Things were not getting any better and everybody seemed stuck in a freeze frame. Far Rider called to the good folks from Iowa and told them he really needed help and as one might expect from that demographic, they sprang right to the task. Under Far Rider’s direction, the younger woman took hold of Lancer’s lead line and untied it from Trooper’s pack saddle; the gentleman went straight to Chino, and speaking softly, helped extricate the lead line from the sign post as slack was gradually made available. Far Rider dismounted and the other lady held Stryker’s mecate while he moved Trooper further off the roadway.


In the meantime, Caesar had repaired to the fence line and was watching the hullabaloo with a “You have got to be kidding me” look on his big square face.


Turns out, the folks from Iowa were farmers and owned horses. They knew what to do and with the typical calm competence of heartland America, they stepped up to aid a horseman in trouble. All the human participants were in their sixties and that too was no doubt a critical component. Most young people are too self-absorbed and involved with their electronic baby sitting devices to either learn or know anything about life that does not make beeping noises. With the exception of the rural Future Farmers of America (FFA) kids, most have no connection with the natural world, and, sadly, few if any seem to want it as it oftentimes involves heavy and dirty labor.


The fault for the mishap lay with Far Rider. He had not paid sufficient attention to how close he was to the signpost. He made the error of assuming everything would be alright based on the previous days travels in a similar environment. He had failed to add the breakaway twine to the anchor point on the sawbuck because Chino never pulled back from anything, at least not until he had his face banged into a sign.


With all the commotion, Far Rider forgot to give the folks from Iowa a business card and ask for some of the photos they had taken. He would also have liked to have sent them a copy of this story. It was just one of those days.



Hubbell Road Stock Gate

After the van got underway again towards Iowa, Far Rider and crew returned to Hubbell Road and proceeded west.
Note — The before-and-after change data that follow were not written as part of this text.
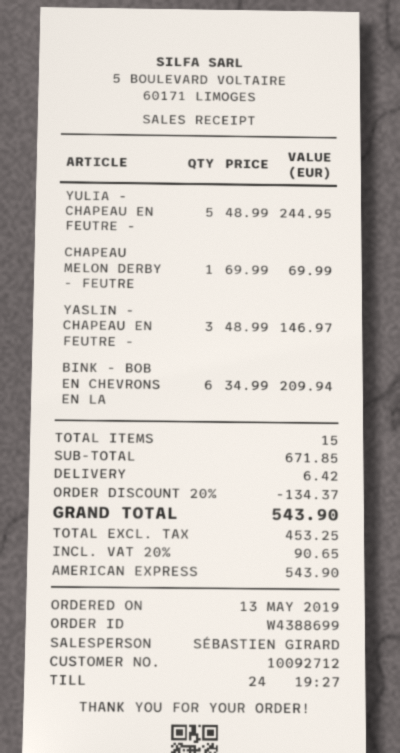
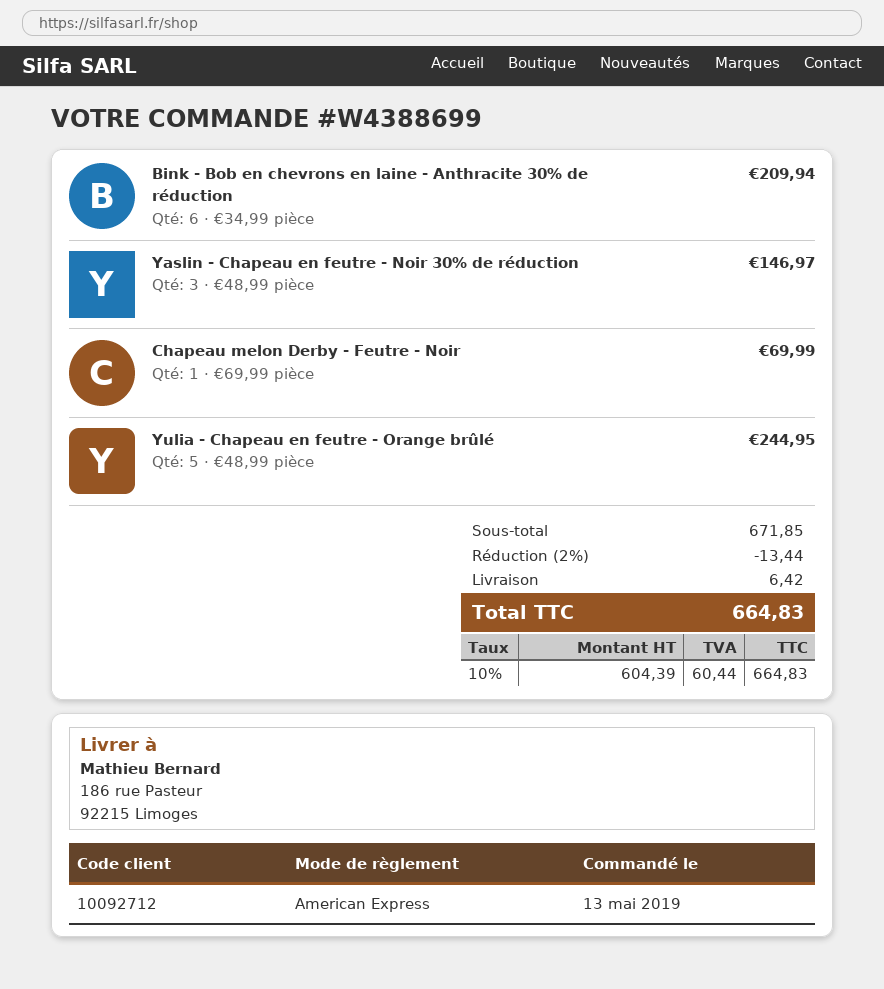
discount: 20% = 134.37 -> 2% = 13.44
net: 453.25 -> 604.39
tax: 20% = 90.65 -> 10% = 60.44
total: 543.90 -> 664.83

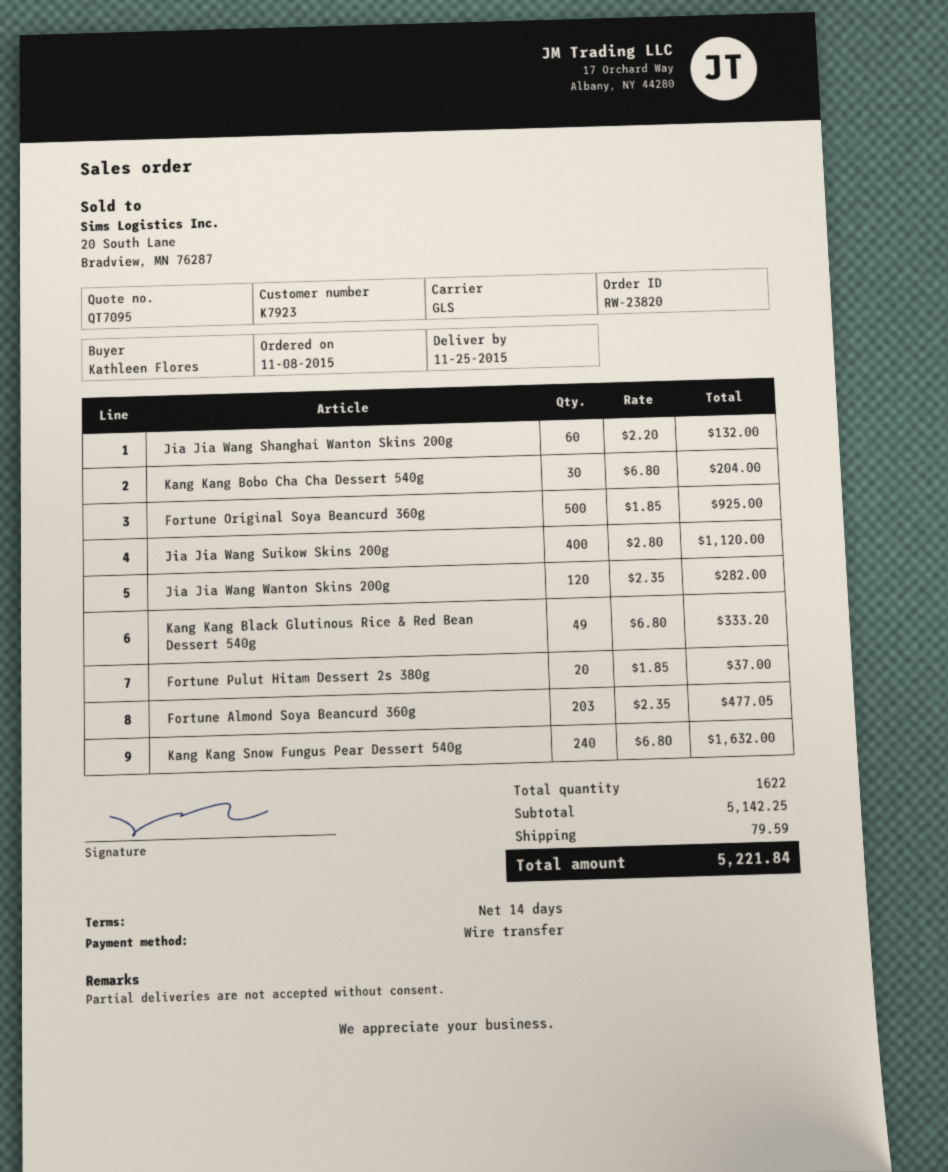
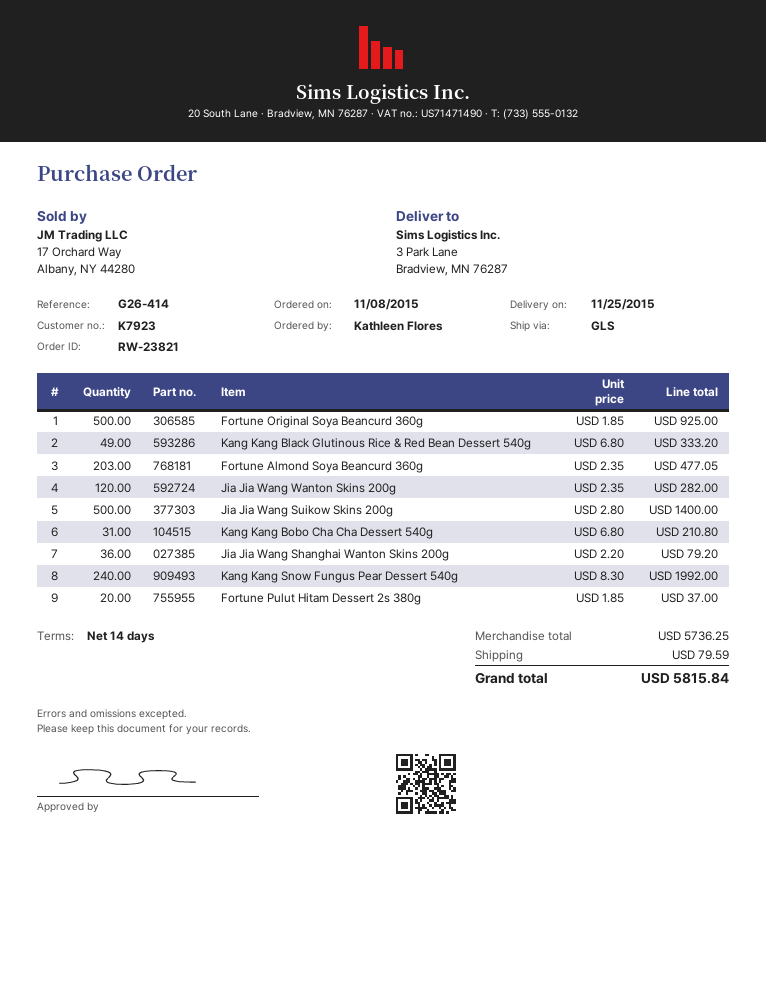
order number: RW-23820 -> RW-23821
Jia Jia Wang Shanghai Wanton Skins 200g: 60 x 2.20 = 132.00 -> 36 x 2.20 = 79.20
Kang Kang Bobo Cha Cha Dessert 540g: 30 x 6.80 = 204.00 -> 31 x 6.80 = 210.80
Jia Jia Wang Suikow Skins 200g: 400 x 2.80 = 1120.00 -> 500 x 2.80 = 1400.00
Kang Kang Snow Fungus Pear Dessert 540g: 240 x 6.80 = 1632.00 -> 240 x 8.30 = 1992.00
subtotal: 5142.25 -> 5736.25
total: 5221.84 -> 5815.84

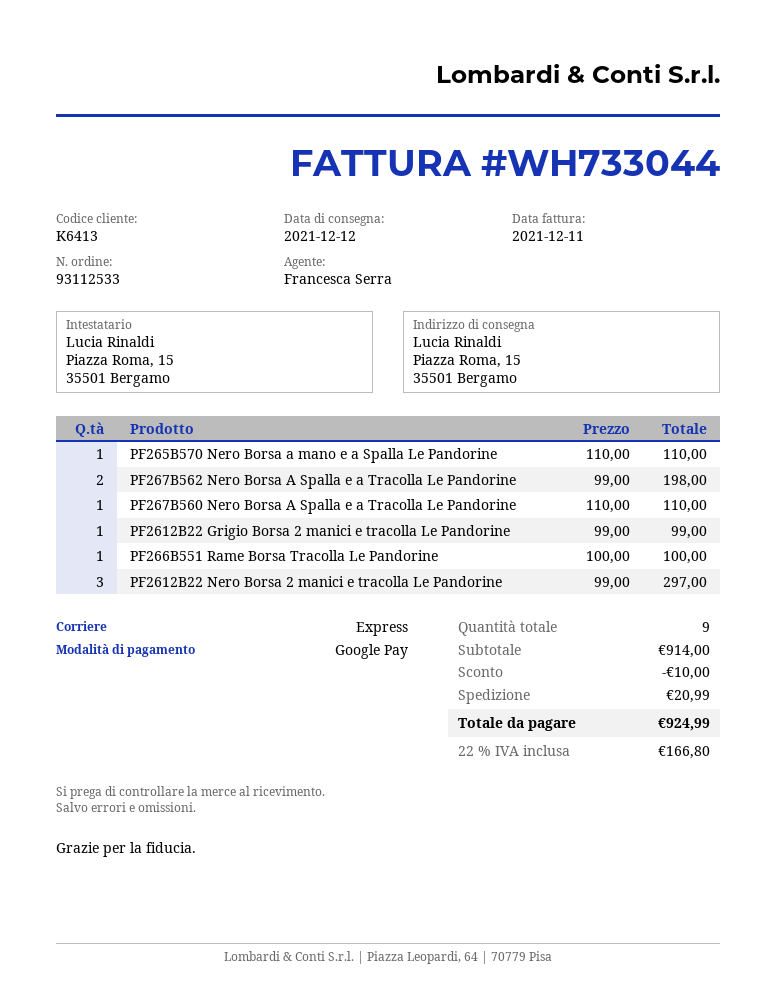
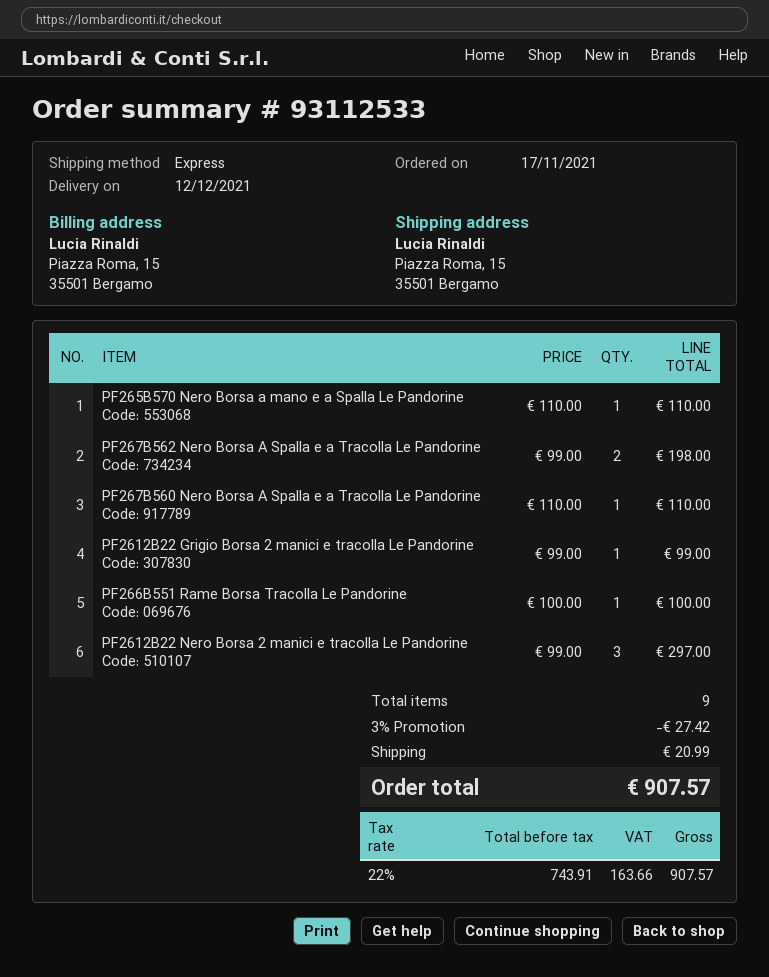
discount: 10.00 -> 27.42
tax: 22% = 166.80 -> 22% = 163.66
total: 924.99 -> 907.57

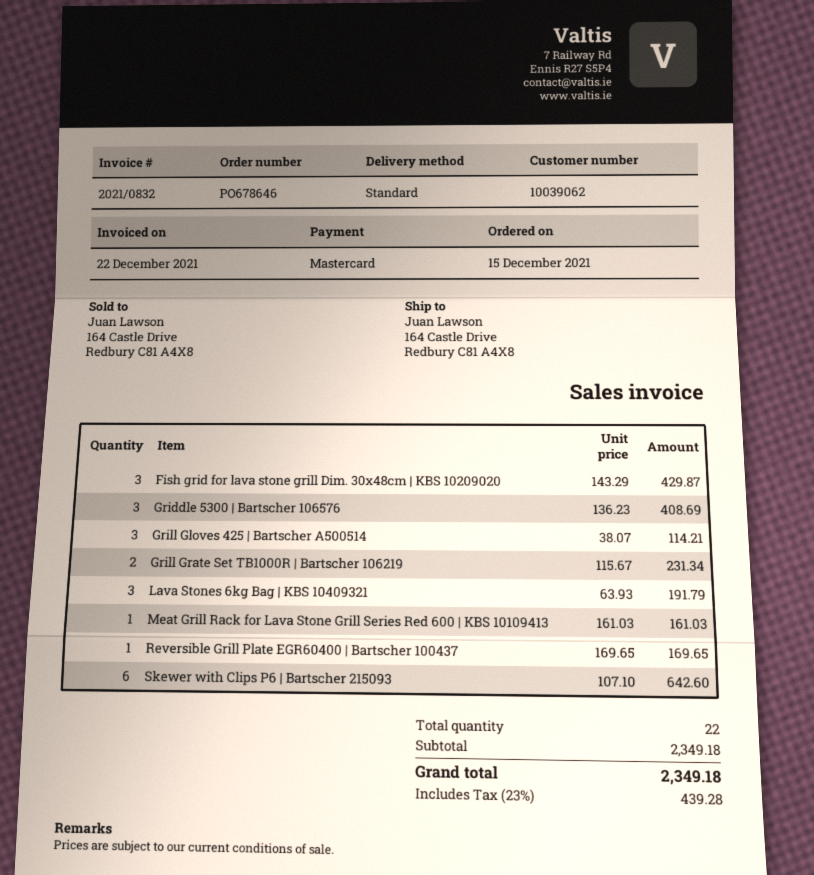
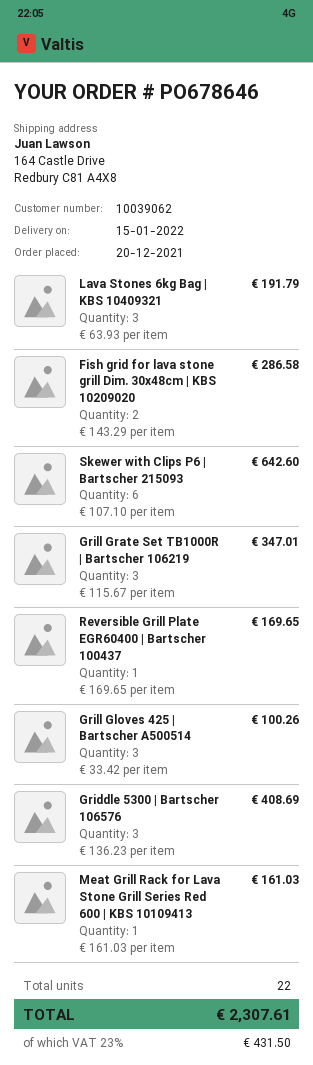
order date: 2021-12-15 -> 2021-12-20
Fish grid for lava stone grill Dim. 30x48cm | KBS 10209020: 3 x 143.29 = 429.87 -> 2 x 143.29 = 286.58
Grill Gloves 425 | Bartscher A500514: 3 x 38.07 = 114.21 -> 3 x 33.42 = 100.26
Grill Grate Set TB1000R | Bartscher 106219: 2 x 115.67 = 231.34 -> 3 x 115.67 = 347.01
tax: 23% = 439.28 -> 23% = 431.50
total: 2349.18 -> 2307.61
The company was relaxed and subdued and all seemed to be grateful for the relative safety of a seldom travelled dirt road away from the speed and frenetic pace the idiots of urban America seem to thrive on.

A big, black dog, rider, and four good horses were all, each in their own way, thankful for guardian angels and nice people from Iowa.




See to your weapons and stand to your horses,
Far Rider

3 comments:

Big John said...

Far Rider ~ er... Felix? ahhh, oh, James! It is really enjoyable reading the Far Riders escapades in the land of yesteryear that should be "thisyear" but ain't. With any luck (or maybe not)the N. Korean idiot in command will hang an EMP over the USA and everyone will be wishing they had four hoofed horseflesh locomotion. Jo and I will get out to see you both again and perhaps I'll be lucky enough to accompany you on such a wonderful trip as you make almost daily. Big John the envious.

Anonymous said...

Great story, James. Just when you think there's no hope for mankind, folks like this come by and you know we're not alone. Keep the stories coming. I enjoy them greatly.
Ray

Ed Rasimus said...

Beautiful. Got aimed your way by a fighter pilot friend looking to get someone's book signed. Linked you into ThunderTales now. Keep up the good work.